Ко всему прочему по ТВ было объявлено, что в ближайшие дни в трех замечательных ток-шоу примет, наконец, участие привозной (из Ниццы) плейбой Сева Альбетов, наиважнейший в мире (рекорд Гиннеса) знаток антиквариата и запахов.
О шестидесятилетнем мальчике Севе Альбетове я был наслышан. Кстати, почему пообещали «наконец»? Я уже видел Альбетова в обеденном ток-шоу с рыбным меню. Смуглая леди советов, возлюбившая пасту «Колгейт 12», и ее белокурая сотоварка маялись, разрешая проблему, до каких пор следует оставаться девственницей. Сева Альбетов, встреченный по сюжету шоу аплодисментами, вошел в разговор (а день был зимний) в салатных бермудах и черном берете с сиреневым помпоном. «Он один такой»… И со взлетами рук принялся убеждать девушку, всю в сомнениях, остаться девственницей навсегда. «Сам бы весь век ходил девственницей! - вскрикивал Сева Альбетов. - Это такое счастье! Но в восьмом классе попутал бес…» Счастье же, по Альбетову, состояло в том, что у девственниц прекрасный запах. Альбетов принюхался к собеседнице и сообщил, что от нее вздымается аромат Флоренции эпохи Кватроченто. «Все цветы с полотен Боттичелли пахнут вашей неодоленной самцом натурой!» «А мы? А мы? Чем пахнем мы?» - воскликнули леди Колгейт и ее белокурая сотоварка. Тут я выключил телевизор.

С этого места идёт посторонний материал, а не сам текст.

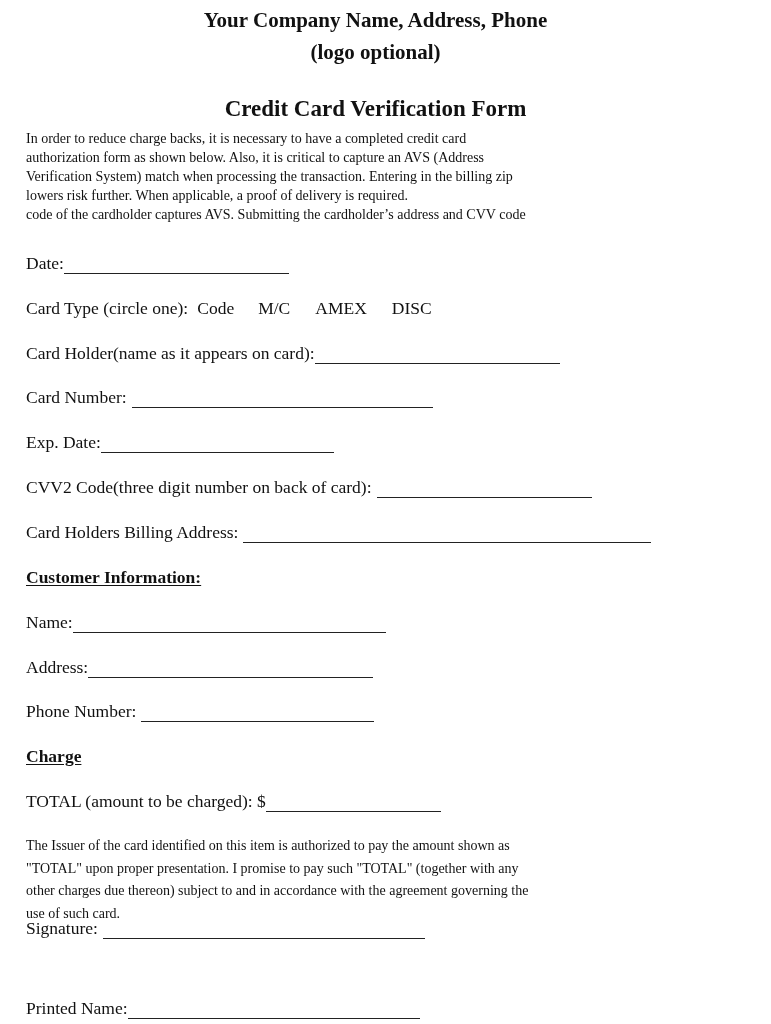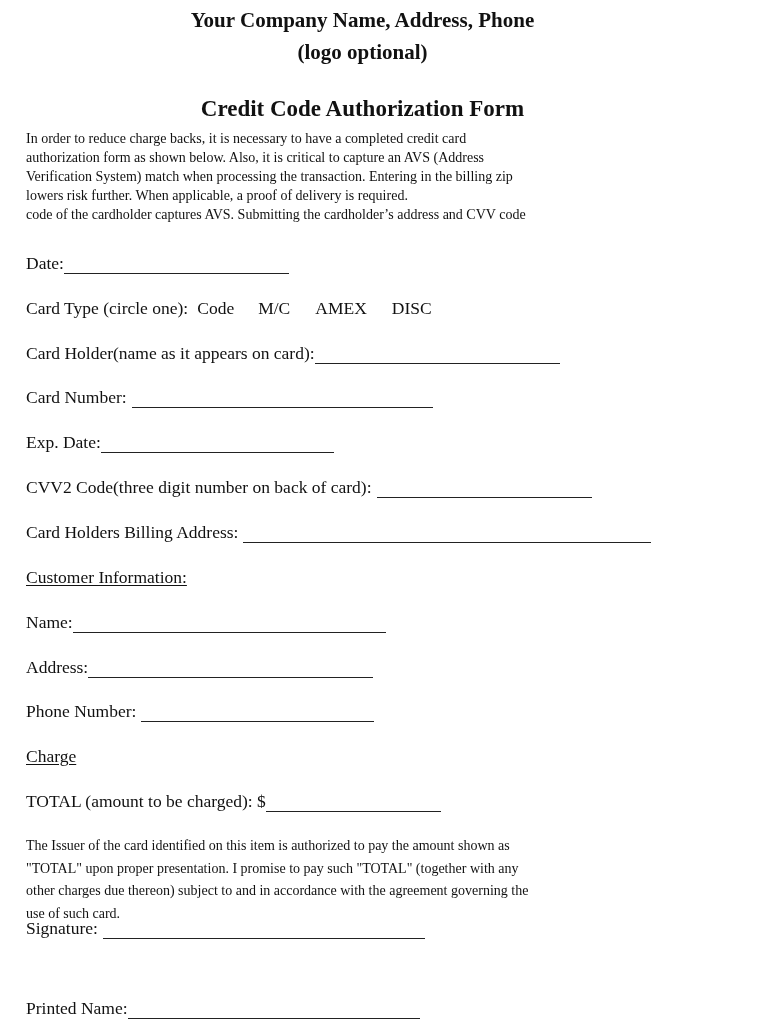"Your Company Name, Address, Phone" .center { left: 3px -> 16px }
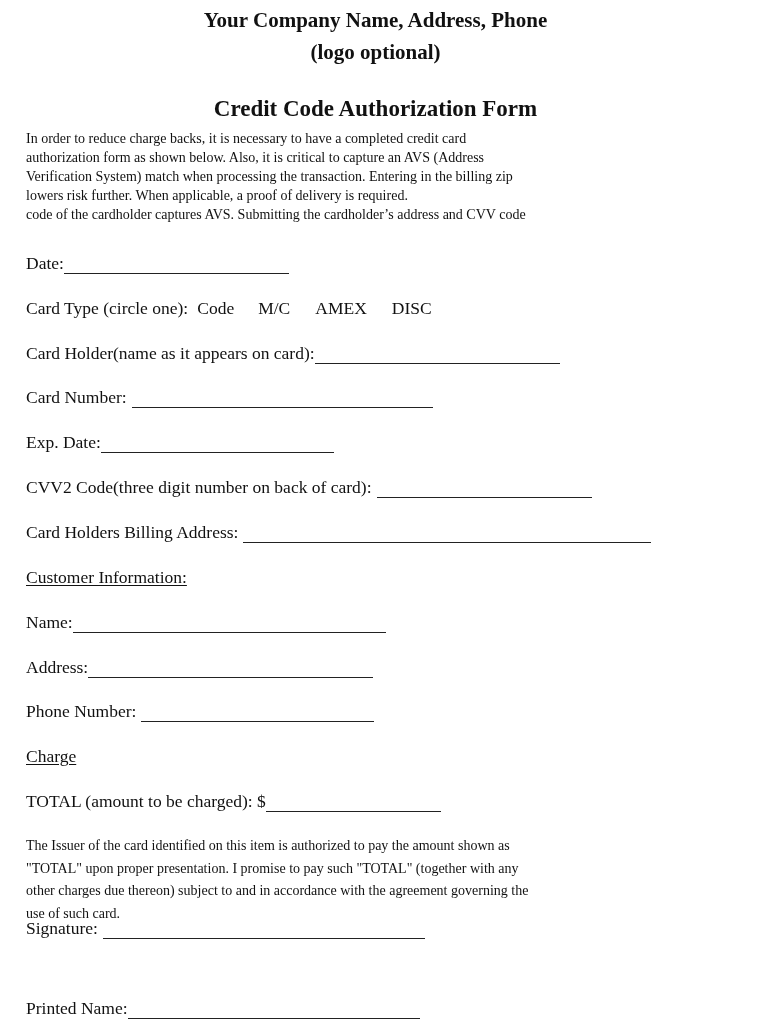"Credit Code Authorization Form" div.abs { text: Code Authorization -> Card Verification }
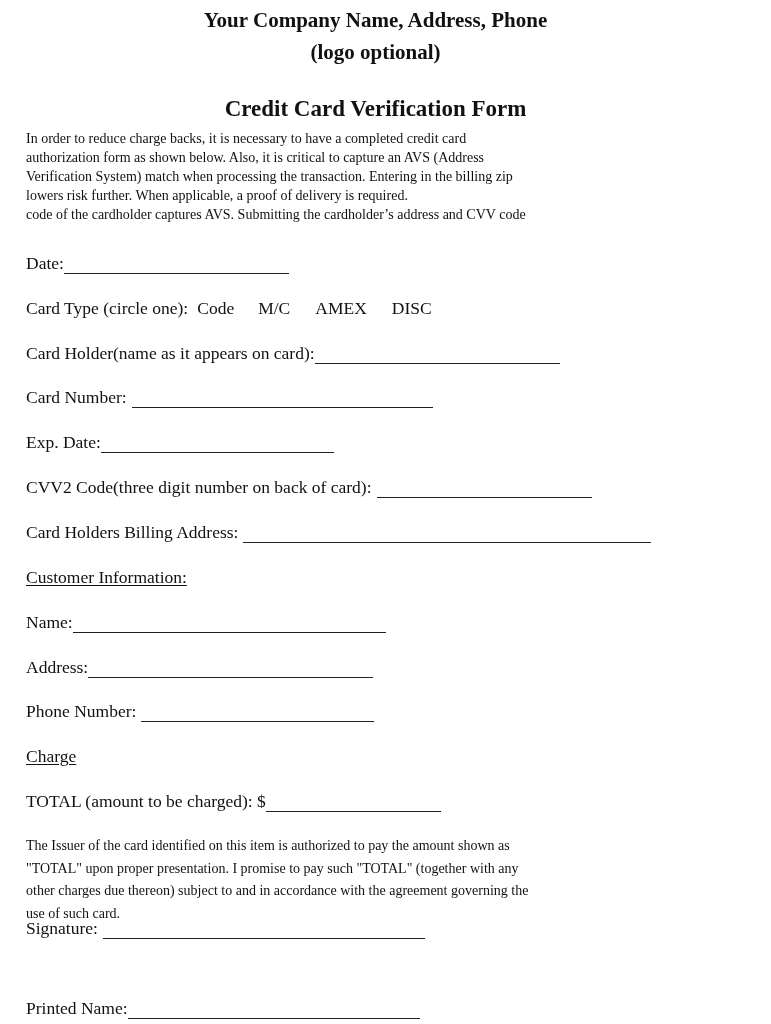"Customer Information:" .underlined { font-weight: none -> bold }
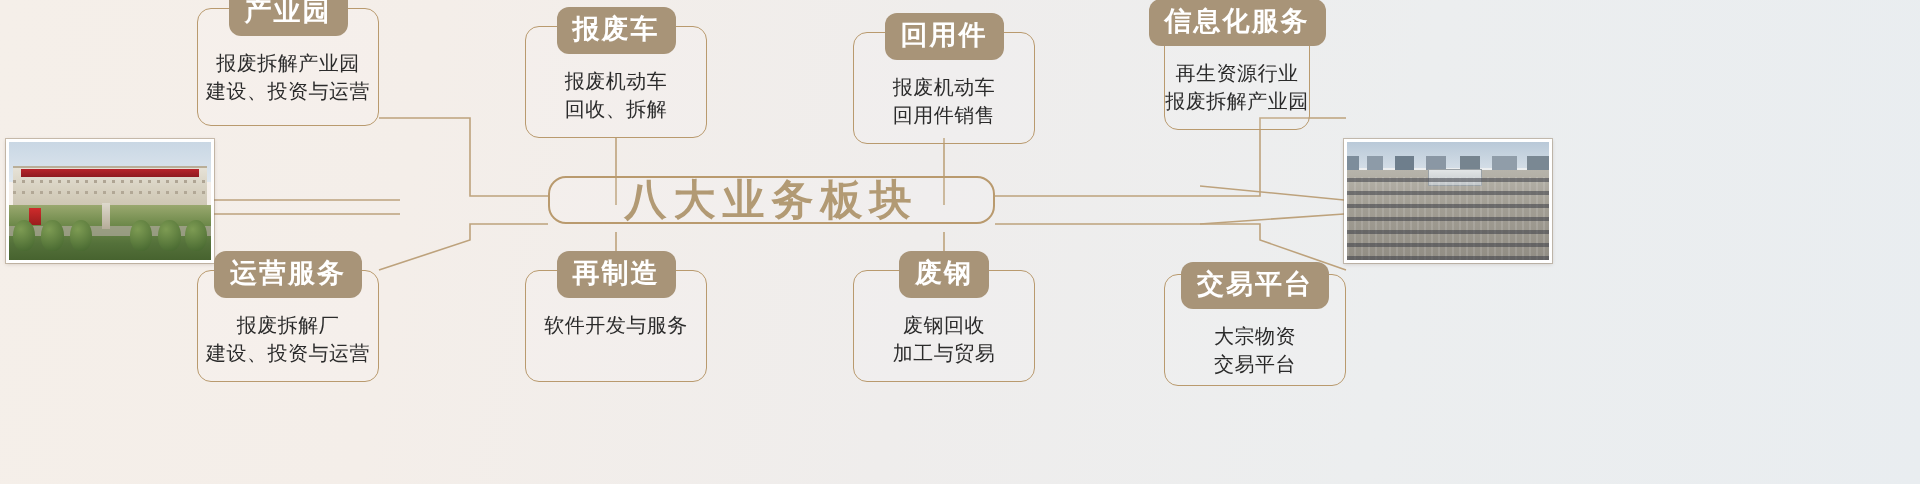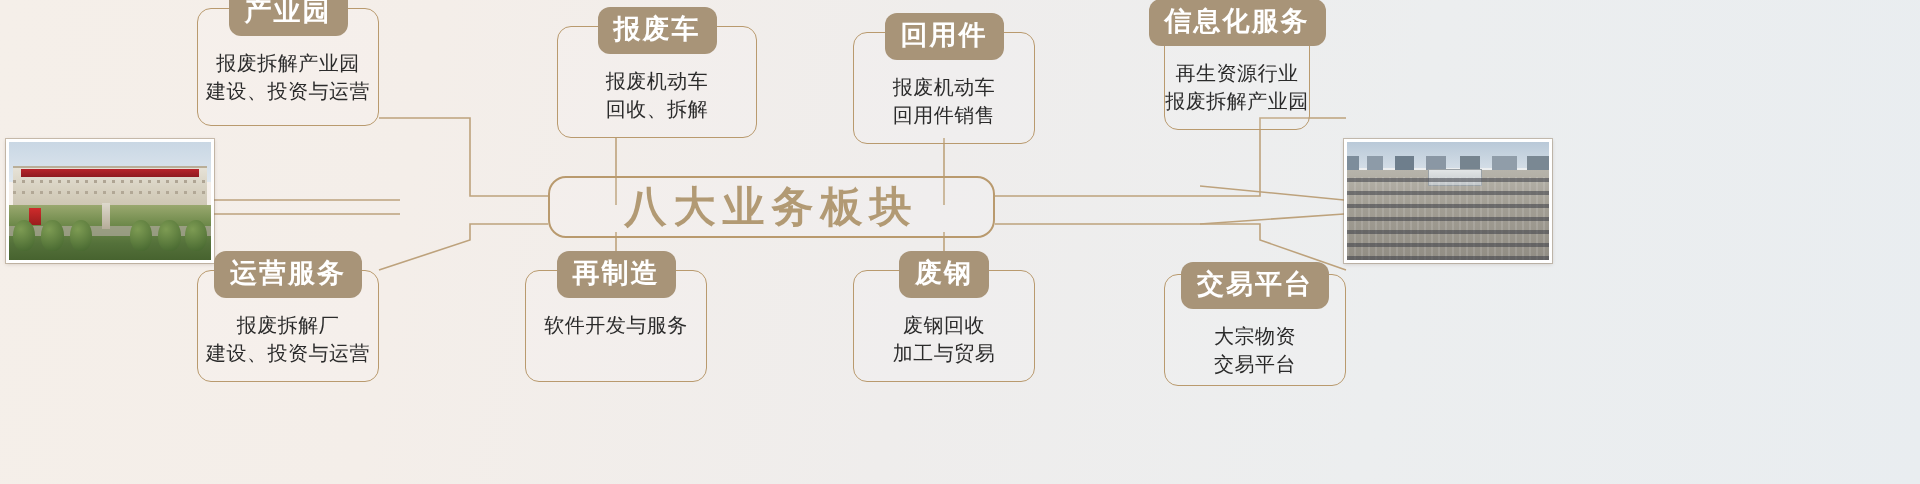"报废车" div.card { margin-left: 32px -> none; width: 200px -> 182px }
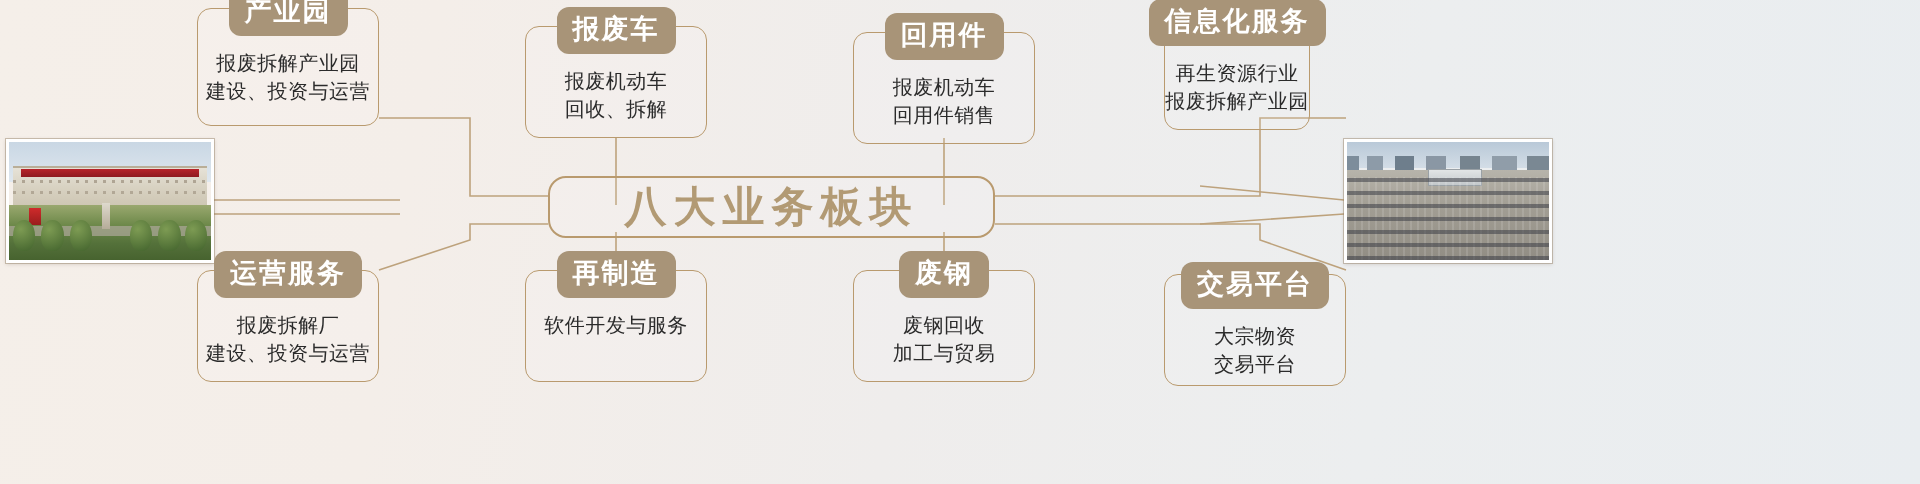"八大业务板块" div { height: 62px -> 48px }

Этот Сева Альбетов, по исторической справедливости, был достоин уважения и признания. Я с приятелями жил эгоистом, мог позволить себе пить пиво на улице Королева за двадцать копеек кружку и за обедом наслаждаться жареной рыбой мойвой. А Сева был страдалец за весь наш безалаберный народ. Он в дни осторожно-кухонной болтовни удалил себя из Москвы и вынужден был жить на чужбине в страшных городах желтого дьявола и слушать истерическую музыку толстых. Не он один, конечно, но и другие люди, схожие с ним судьбой и житейским выбором. И понятно, что теперь эти страдальцы стали для нас самыми ценными и необходимыми. Иные из них по-прежнему жили там, а сюда приезжали. Хотя число туалетов в глубине дворов у нас не уменьшилось. Там они обедали, а сюда приезжали за копейками на обед. Там они жили тихо, никто их не знал, и они никому не мешали. Как, скажем, шансон-девица Таня Монетная не мешала в ресторане Атланты своим шерстяным голосом поедать оголодавшим стейки с кровью. Заезжая к нам с горькими слезами по поводу вокальных гонений в совковом Архангельске, Таня брала кассу и убывала сушить булыжные щеки в штат Джорджия. И правильно. Сева Альбетов был не таков. Гражданство он восстановил (не отменив иноземного), о гонениях вспоминал редко, кого они теперь волновали. Но все помнили - мы были рабы и совки, а он гулял по Копенгагенам и Ниццам свободным гладиатором.